You might ask yourself if a certain brand or type:
  • is easy to find at a local store or online
  • has a price point that fits within your budget
  • meets your need for convenience (powder vs. liquid or pre-portioned)
  • is appropriate for your child’s special needs (allergy, prematurity, etc.)

Beyond that, you’ll need to see what works best for your baby. Know that most formulas contain 20 calories per ounce. Unless your doctor tells you otherwise, you should choose a brand that contains iron (most do) to help prevent iron deficiency anemia.

Anything else that’s added to the formula, like fatty acids and other ingredients “found in breast milk,” are completely safe, but they may or may not provide the benefits written on the box.

Tips for how to use

Once you’ve chosen your formula, you’ll want to make sure you prepare it in a safe way.
  • Wash your hands with soap and water before grabbing bottles and preparing your formula. While you’re at it, make sure your bottles are clean and in working order.
  • Check the date on your formula container to make sure it’s not expired. Examine the container for breaks in the seal, rust marks, leaks, and other signs that the formula is compromised.
  • Use water from a safe source. You might consider boiling water for a minute and cooling before mixing bottles as well. And if you don’t think your tap water is safe to use, you may want to purchase bottled water.
  • Measure out the water first before adding powder or liquid concentrate. Follow the directions on the box for how much water you’ll use.
  • If you choose to warm your baby’s bottle, do so by putting the bottle in a pot of warm water on the stove. Heat to body temperature.
  • Use prepared formula within 2 hours or store it in the refrigerator for 24 hours. And discard any formula your baby doesn’t finish after a feeding.
  • Feed your baby in an upright position and burp often to help relieve symptoms of colic. You may also want to look into curved bottles or those that use collapsible bags to reduce air intake.
  • If your baby is under 3 months oldTrusted Source, was born prematurely, or has other health issues, your doctor may have additional guidelines for preparing formula.

Looking to switch formulas?

Contrary to popular belief, you don’t need to follow any specific instructions or wait any length of time before switching formulas. You can offer one at one feed and another at the next. You can even mix two types, provided you dilute them appropriately with water.
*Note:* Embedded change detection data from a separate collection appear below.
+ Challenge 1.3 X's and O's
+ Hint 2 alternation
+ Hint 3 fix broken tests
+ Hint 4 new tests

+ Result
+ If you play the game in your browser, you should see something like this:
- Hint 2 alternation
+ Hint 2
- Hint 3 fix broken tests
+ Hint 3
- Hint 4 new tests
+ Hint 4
But while it’s safe to switch between brands and types, you may not want to switch frequently. The Seattle Mom Doc explains that you shouldn’t “react to every single poop.” While switching between formulas for cost or convenience may be fine, don’t do it repeatedly in search of a fix for things like colic or gas.
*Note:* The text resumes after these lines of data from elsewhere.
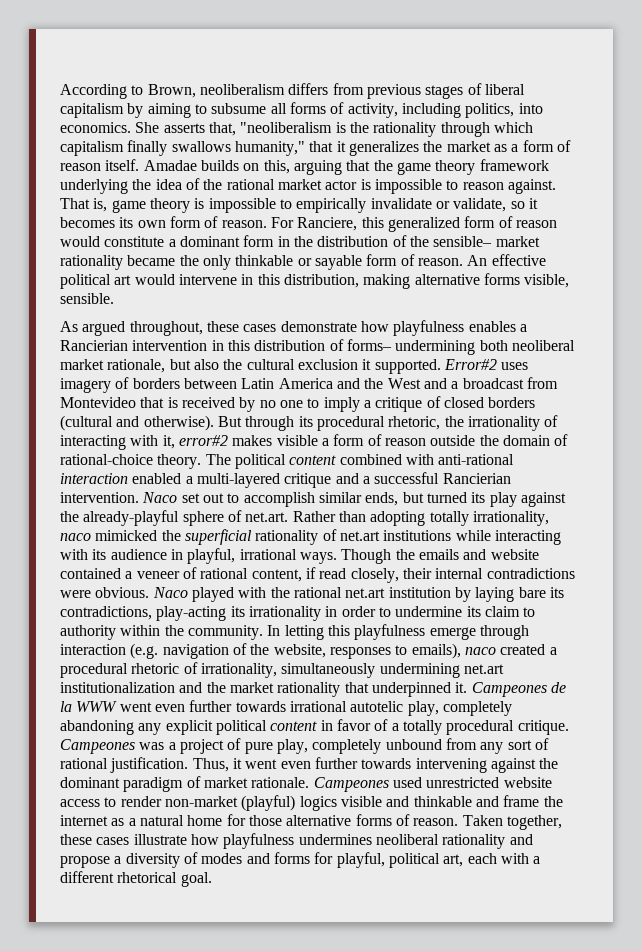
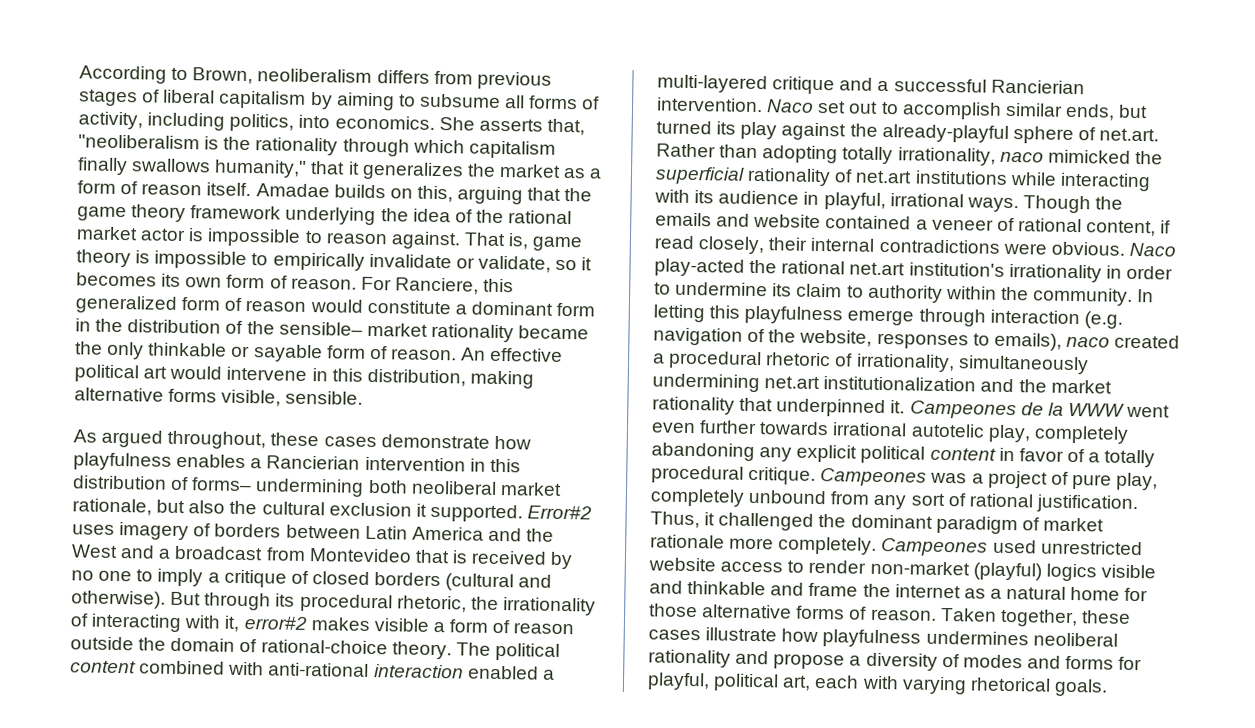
- Naco played with the rational net.art institution by laying bare its contradictions, play-acting its irrationality in order to undermine its claim to authority within the community.
+ Naco play-acted the rational net.art institution's irrationality in order to undermine its claim to authority within the community.
- Thus, it went even further towards intervening against the dominant paradigm of market rationale.
+ Thus, it challenged the dominant paradigm of market rationale more completely.
- Taken together, these cases illustrate how playfulness undermines neoliberal rationality and propose a diversity of modes and forms for playful, political art, each with a different rhetorical goal.
+ Taken together, these cases illustrate how playfulness undermines neoliberal rationality and propose a diversity of modes and forms for playful, political art, each with varying rhetorical goals.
In other words, try giving your baby one type of formula for 1 to 2 weeks before switching.

The takeaway

There are many formula options available. All meet the nutritional needs of your baby. The key is preparing them in a safe way.

Still don’t know which formula to choose? Ask your pediatrician. Your child’s doctor may be able to point you in the right direction based on your baby’s health history or your personal preferences. Same goes with switching formula brands or types.

As an added bonus, your pediatrician’s office may even have coupons or free samples so you can try before you buy.